= Duilia gens =

Ancient Roman family

The gens Duilia or Duillia was a plebeian family at ancient Rome. The first of the gens to achieve prominence was Marcus Duilius, tribune of the plebs in BC 470. The family produced several important statesmen over the first three centuries of the Republic, before fading into obscurity.

==Origin==
The plebeian character of this gens is attested by the fact of Marcus Duilius being tribune of the plebs in BC 470, and further by the statement of Dionysius, who expressly says, that the decemvir Caeso Duilius and two of his colleagues were plebeians. In Livius we indeed read, that all of the decemvirs had been patricians; but this must be regarded as a mere hasty assertion which Livius puts into the mouth of the tribune Canuleius, for Livius himself in another passage expressly states, that Gaius Duilius, the military tribune, was a plebeian.

==Praenomina used==
The praenomina used by the Duilii included Marcus, Caeso, and Gaius.

==Branches and cognomina==
The only cognomen that occurs in this gens is Longus.

==Members==
This list includes abbreviated praenomina. For an explanation of this practice, see filiation.

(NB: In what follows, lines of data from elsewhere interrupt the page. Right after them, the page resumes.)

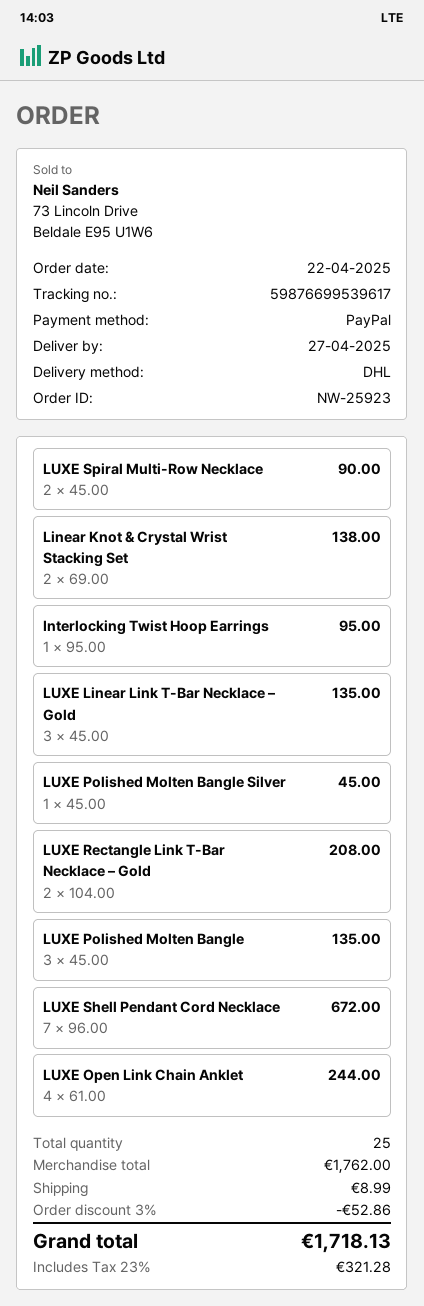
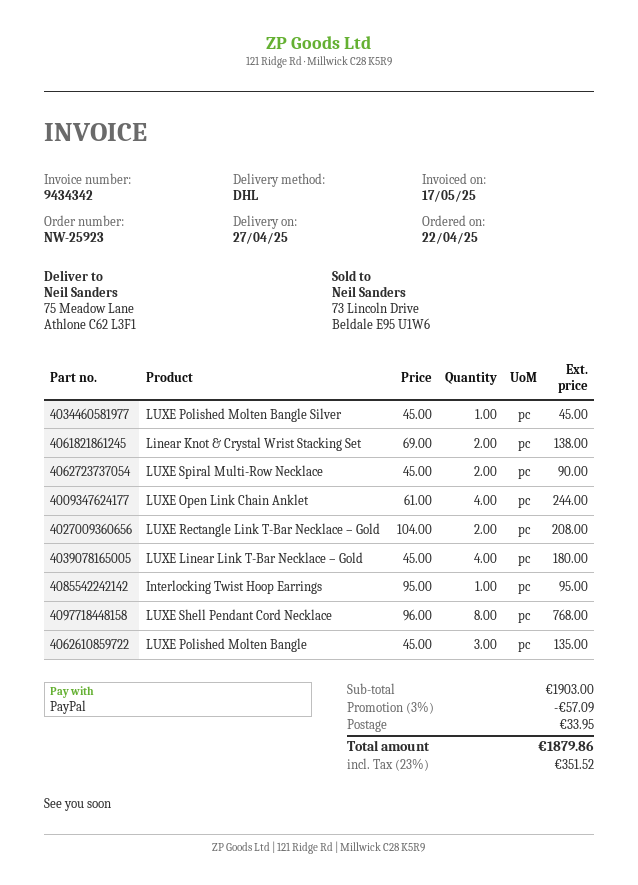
LUXE Linear Link T-Bar Necklace – Gold: 3 x 45.00 = 135.00 -> 4 x 45.00 = 180.00
LUXE Shell Pendant Cord Necklace: 7 x 96.00 = 672.00 -> 8 x 96.00 = 768.00
subtotal: 1762.00 -> 1903.00
discount: 3% = 52.86 -> 3% = 57.09
shipping: 8.99 -> 33.95
tax: 23% = 321.28 -> 23% = 351.52
total: 1718.13 -> 1879.86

- Marcus Duilius, tribune of the plebs in BC 470. The following year, he and his colleague, Gaius Sicinius, summoned Appius Claudius Sabinus, who had been consul in 471, before the assembly of the people, for the violent opposition he made to the agrarian law of Spurius Cassius. During the unrest at the time of the decemvirate, Duilius served as one of the champions of the plebeians, and helped restore order to the Roman state, with moderation and wisdom.
- Caeso Duilius Longus, elected one of the decemvirs for 450. During the war with the Aequi and Sabines, he and four of his colleagues were sent against the Aequi at Mount Algidus. After the fall of the decemvirate, Duilius voluntarily went into exile, and his property was publicly sold by the quaestors.
- Caeso Duilius K. f. Longus, father of the consular tribune of BC 399.
- Gaius Duilius K. f. K. n. Longus, consular tribune in BC 399, with five colleagues.
- Marcus Duilius, tribune of the plebs in BC 357, in which year he and his colleague, Lucius Maenius, carried a rogation de unciario foenore, and another which prevented the irregular proceedings in the camps of the soldiers, such as the enactment of a law by the soldiers out of Rome, on the proposal of a consul.
- Gaius Duilius, appointed one of the quinqueviri mensarii for the liquidation of debts, by the consuls of BC 352. He and his colleague conducted their business with such skill and moderation, that they gained the gratitude of all parties.
- Caeso Duilius, consul in BC 336, and two years later triumvir for the purpose of conducting a colony to Cales, a town of the Ausones, against which a war had been carried on during his consulship, and which had been reduced the year after.
- Marcus Duilus, grandfather of the consul of BC 260.
- Marcus Duilius M. f., father of the consul of BC 260.
- Gaius Duilius M. f. M. n., consul in BC 260, during the First Punic War. He had command of the newly built Roman fleet, and devised the strategy of using grappling irons to draw the enemy's ships close enough for hand-to-hand combat. He won several important victory, and ensured the support of various allies. On his return to Rome, he celebrated a splendid triumph. He was censor in 258, and in 231 he served as dictator for the purpose of holding the comitia.